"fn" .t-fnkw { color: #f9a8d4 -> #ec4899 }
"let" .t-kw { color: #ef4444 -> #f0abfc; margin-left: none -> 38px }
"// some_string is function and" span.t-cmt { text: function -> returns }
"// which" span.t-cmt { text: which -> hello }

####################

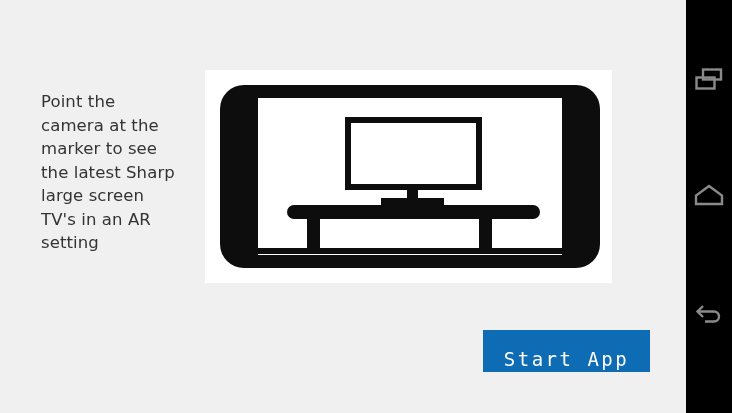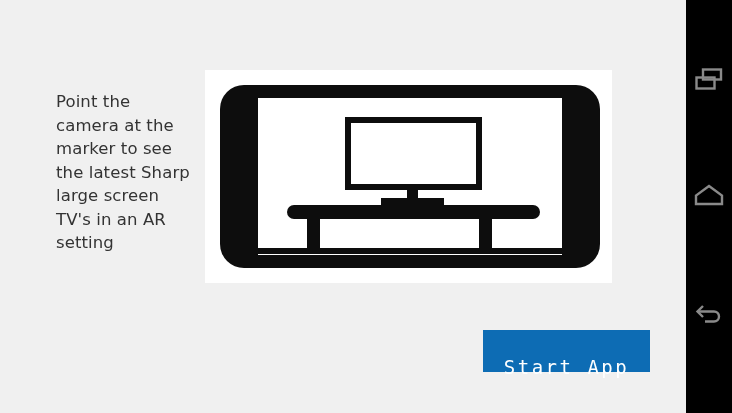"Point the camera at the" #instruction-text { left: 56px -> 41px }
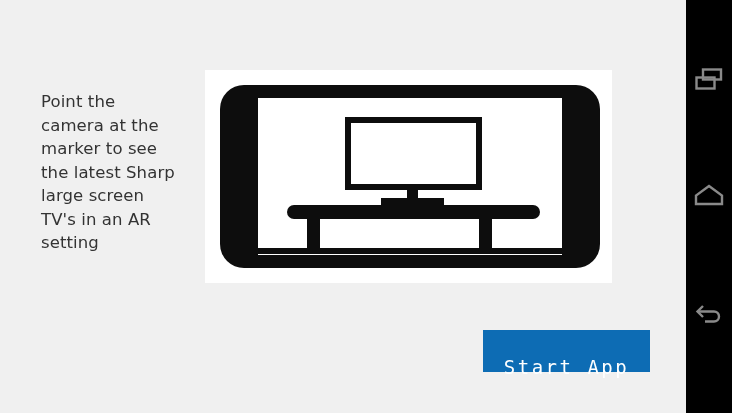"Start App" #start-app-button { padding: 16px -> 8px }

####################

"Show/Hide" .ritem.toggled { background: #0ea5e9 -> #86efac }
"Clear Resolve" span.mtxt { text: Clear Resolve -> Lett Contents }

####################

REQUIRED ACTION
What is the number of lines in the records that contain the word "span"? Answer with the number and nothing else.

RESPONSE FOR THIS EXERCISE
3